Report each line of the records below that holds the word "order".

Supplied data START

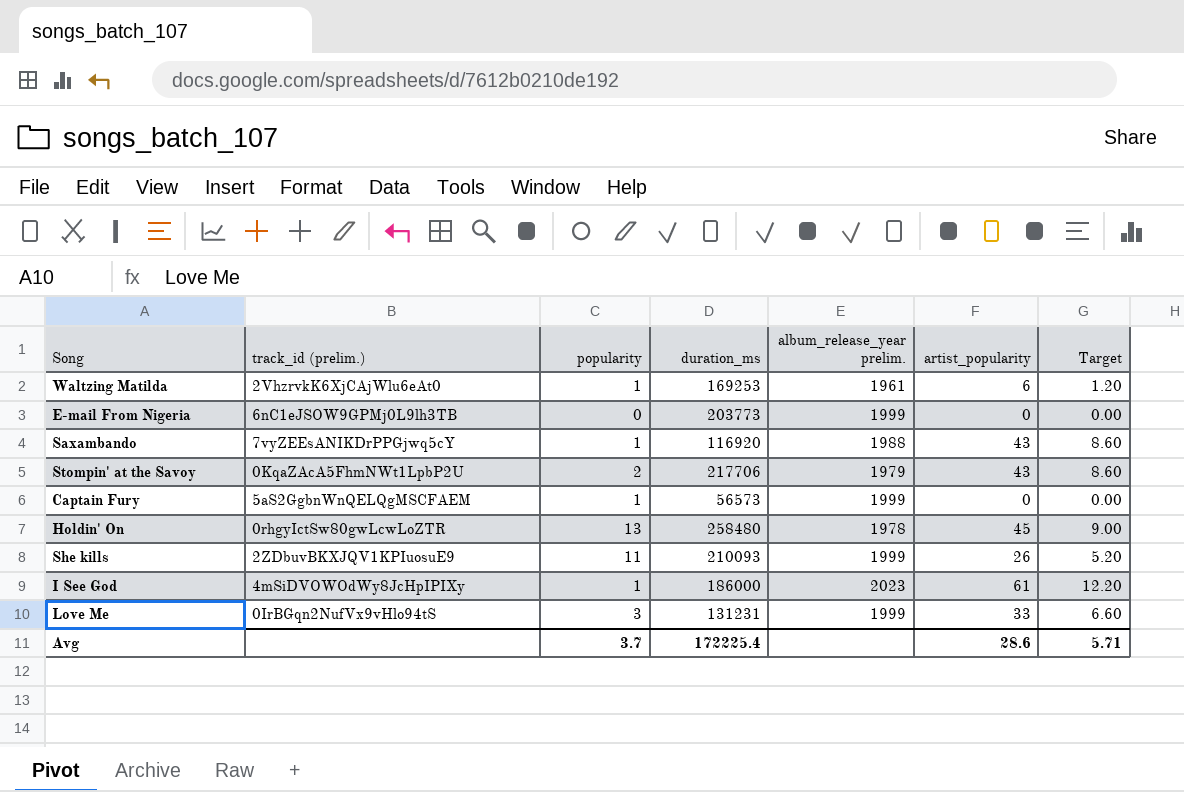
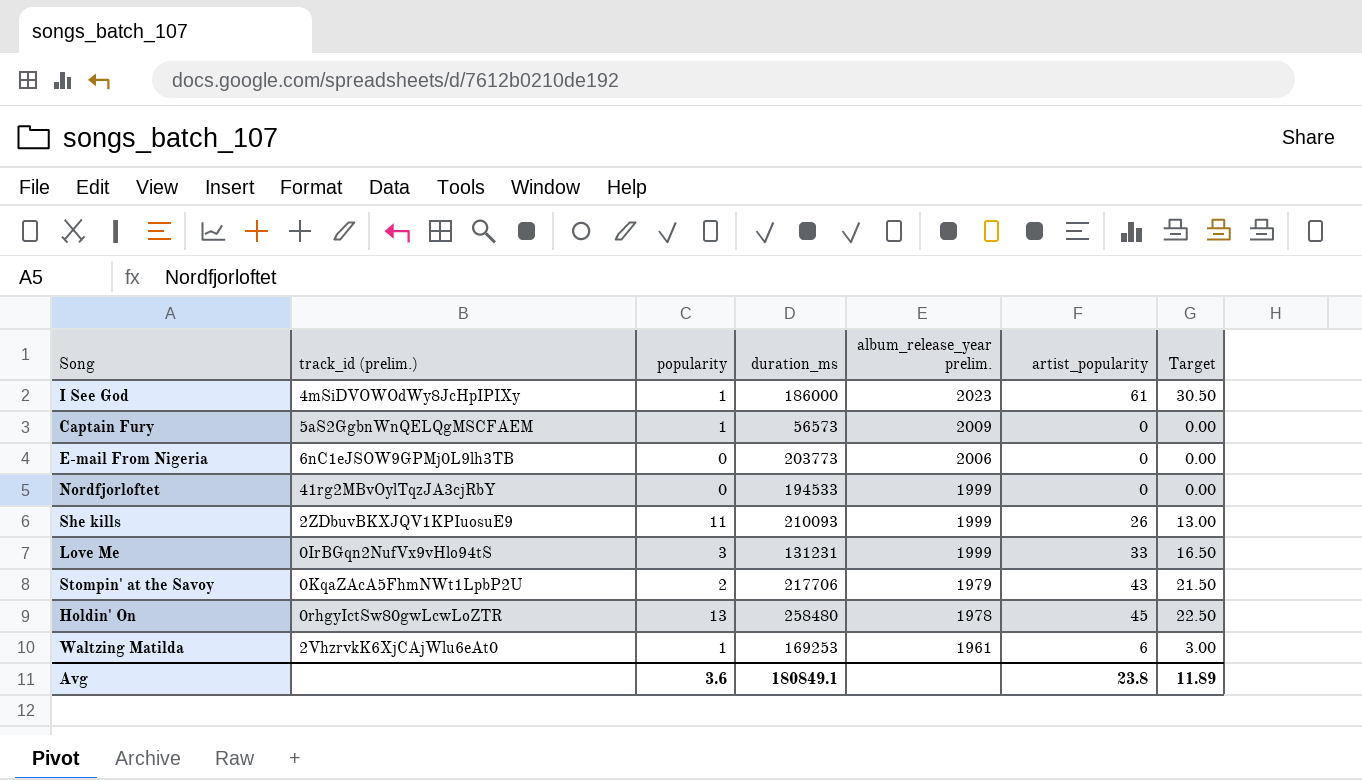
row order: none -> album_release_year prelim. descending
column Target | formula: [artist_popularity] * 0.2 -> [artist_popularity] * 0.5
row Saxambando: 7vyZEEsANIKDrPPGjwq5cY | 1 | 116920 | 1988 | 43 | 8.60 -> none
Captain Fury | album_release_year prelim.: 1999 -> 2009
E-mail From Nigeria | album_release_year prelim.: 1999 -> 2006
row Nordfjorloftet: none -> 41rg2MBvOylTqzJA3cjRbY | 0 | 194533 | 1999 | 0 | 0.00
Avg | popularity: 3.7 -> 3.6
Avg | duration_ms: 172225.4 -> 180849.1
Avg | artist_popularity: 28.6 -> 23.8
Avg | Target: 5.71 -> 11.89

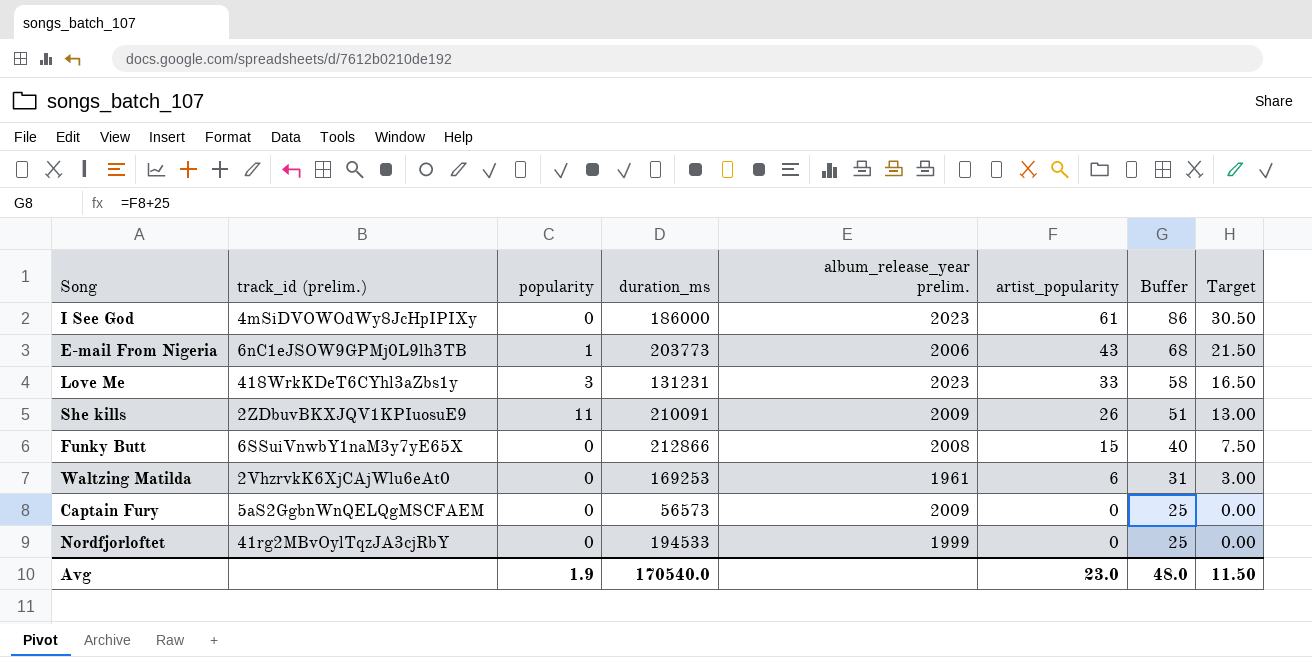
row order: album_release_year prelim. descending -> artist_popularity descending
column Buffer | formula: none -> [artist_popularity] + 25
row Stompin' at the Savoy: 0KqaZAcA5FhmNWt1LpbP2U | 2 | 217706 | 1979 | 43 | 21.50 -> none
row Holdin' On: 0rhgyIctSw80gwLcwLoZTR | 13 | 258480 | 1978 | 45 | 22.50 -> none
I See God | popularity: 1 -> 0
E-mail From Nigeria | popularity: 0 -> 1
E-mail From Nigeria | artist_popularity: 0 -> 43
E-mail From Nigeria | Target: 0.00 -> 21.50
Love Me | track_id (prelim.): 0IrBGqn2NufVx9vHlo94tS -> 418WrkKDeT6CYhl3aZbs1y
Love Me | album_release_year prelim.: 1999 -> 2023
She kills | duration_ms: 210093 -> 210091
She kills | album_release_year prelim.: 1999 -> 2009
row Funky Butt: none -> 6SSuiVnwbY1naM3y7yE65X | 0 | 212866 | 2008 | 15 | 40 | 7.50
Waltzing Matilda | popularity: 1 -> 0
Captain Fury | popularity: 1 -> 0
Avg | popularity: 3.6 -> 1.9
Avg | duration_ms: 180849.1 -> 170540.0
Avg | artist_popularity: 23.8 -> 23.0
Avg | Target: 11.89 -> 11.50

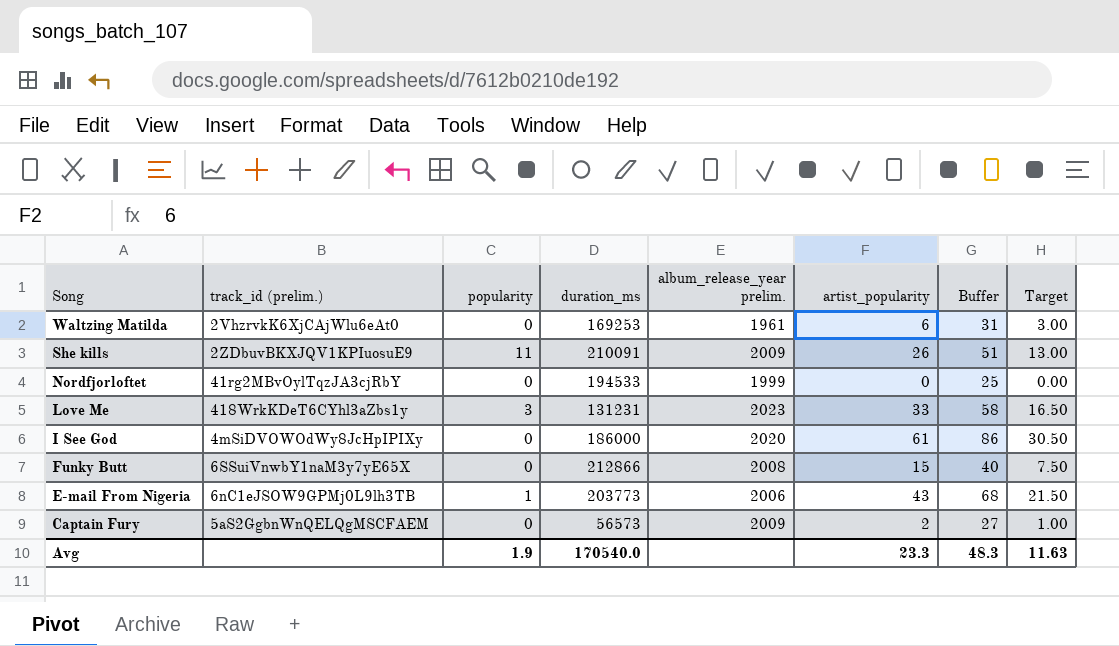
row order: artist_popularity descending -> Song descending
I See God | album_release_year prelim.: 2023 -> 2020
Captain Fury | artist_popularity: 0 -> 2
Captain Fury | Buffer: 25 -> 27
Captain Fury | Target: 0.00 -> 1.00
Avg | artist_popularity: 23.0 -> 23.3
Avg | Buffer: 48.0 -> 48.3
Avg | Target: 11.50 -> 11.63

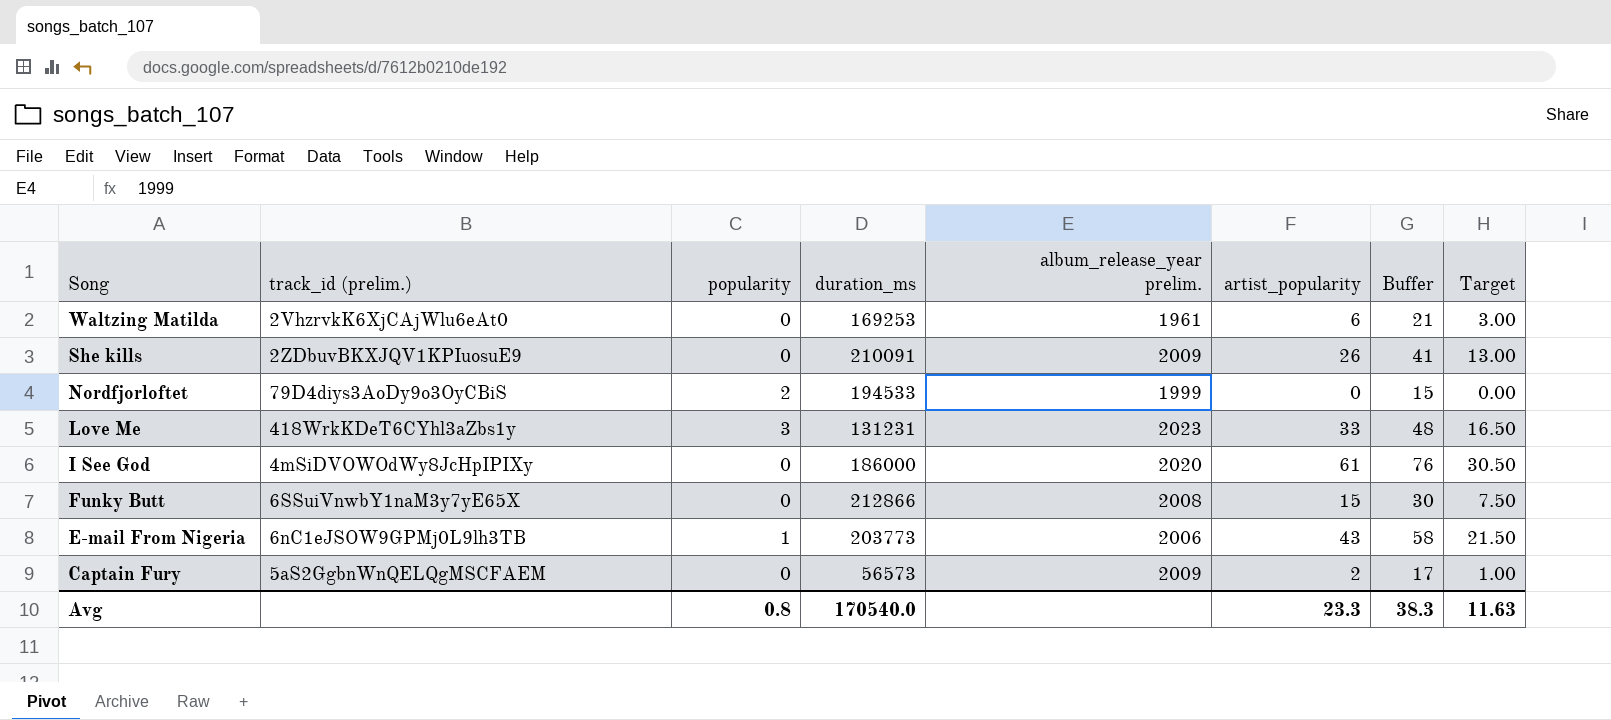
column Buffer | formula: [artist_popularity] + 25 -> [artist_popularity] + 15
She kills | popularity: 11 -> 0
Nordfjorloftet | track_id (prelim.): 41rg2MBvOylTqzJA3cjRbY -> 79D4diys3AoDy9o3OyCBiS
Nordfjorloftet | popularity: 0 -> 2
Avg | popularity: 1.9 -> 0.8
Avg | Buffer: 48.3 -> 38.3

Supplied data END
Supplied data START

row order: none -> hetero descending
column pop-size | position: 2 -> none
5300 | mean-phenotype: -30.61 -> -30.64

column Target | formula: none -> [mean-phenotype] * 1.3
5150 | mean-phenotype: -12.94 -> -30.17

Supplied data END
Supplied data START

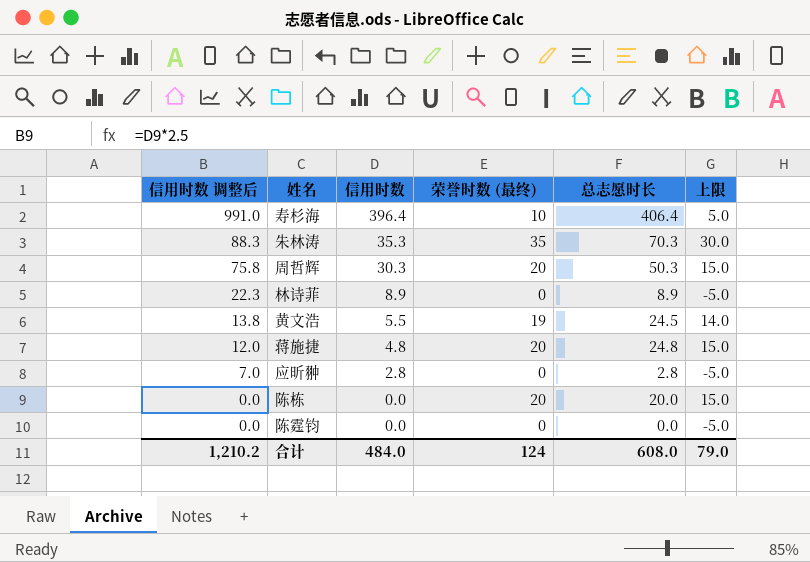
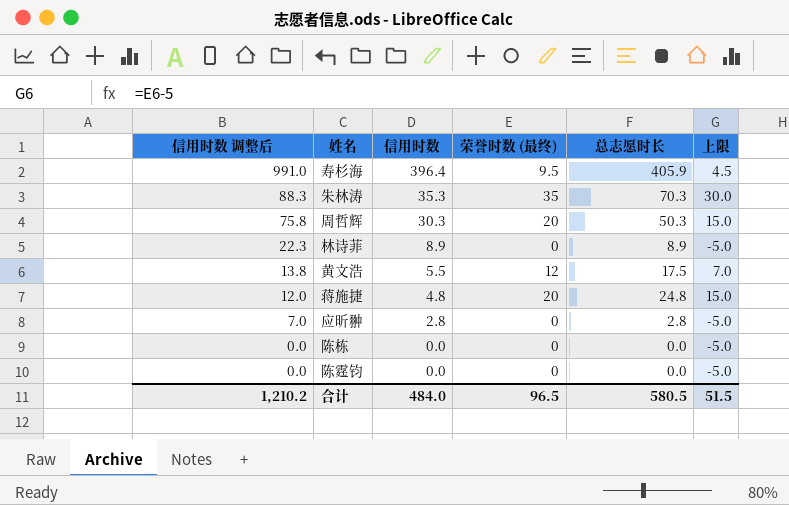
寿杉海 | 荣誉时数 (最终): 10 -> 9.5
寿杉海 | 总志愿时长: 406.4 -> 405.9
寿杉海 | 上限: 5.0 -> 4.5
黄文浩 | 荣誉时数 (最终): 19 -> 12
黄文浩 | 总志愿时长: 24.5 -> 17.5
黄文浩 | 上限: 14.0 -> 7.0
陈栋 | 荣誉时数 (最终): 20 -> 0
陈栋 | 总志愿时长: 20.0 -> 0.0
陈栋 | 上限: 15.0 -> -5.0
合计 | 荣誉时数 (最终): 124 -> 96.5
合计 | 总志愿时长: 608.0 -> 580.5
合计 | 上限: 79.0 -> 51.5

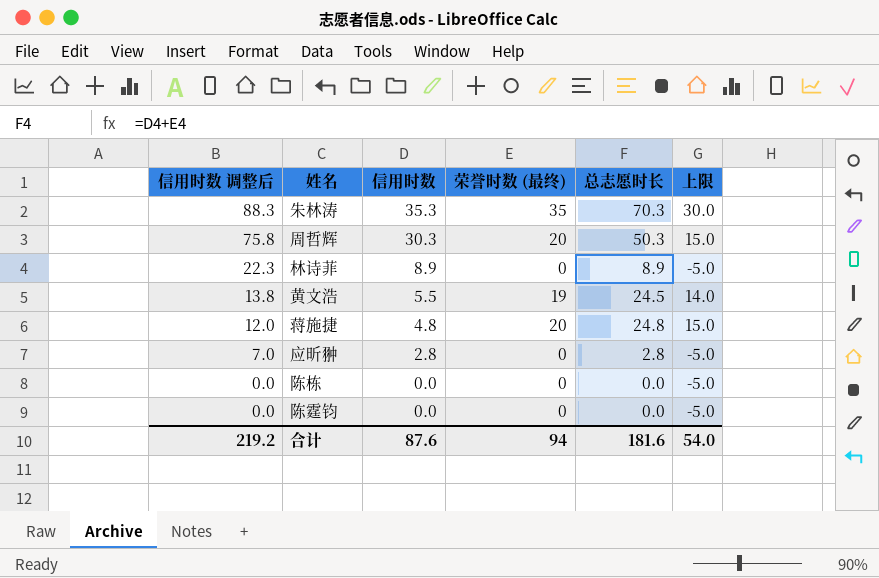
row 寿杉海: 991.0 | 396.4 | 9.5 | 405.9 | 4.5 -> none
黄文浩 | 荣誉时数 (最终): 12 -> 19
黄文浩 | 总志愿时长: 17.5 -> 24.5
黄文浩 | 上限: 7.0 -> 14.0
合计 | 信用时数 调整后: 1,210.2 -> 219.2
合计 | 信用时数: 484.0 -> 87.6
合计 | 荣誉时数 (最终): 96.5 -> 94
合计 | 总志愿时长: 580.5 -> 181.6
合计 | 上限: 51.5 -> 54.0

Supplied data END

• Written answer:
row order: none -> album_release_year prelim. descending
row order: album_release_year prelim. descending -> artist_popularity descending
row order: artist_popularity descending -> Song descending
row order: none -> hetero descending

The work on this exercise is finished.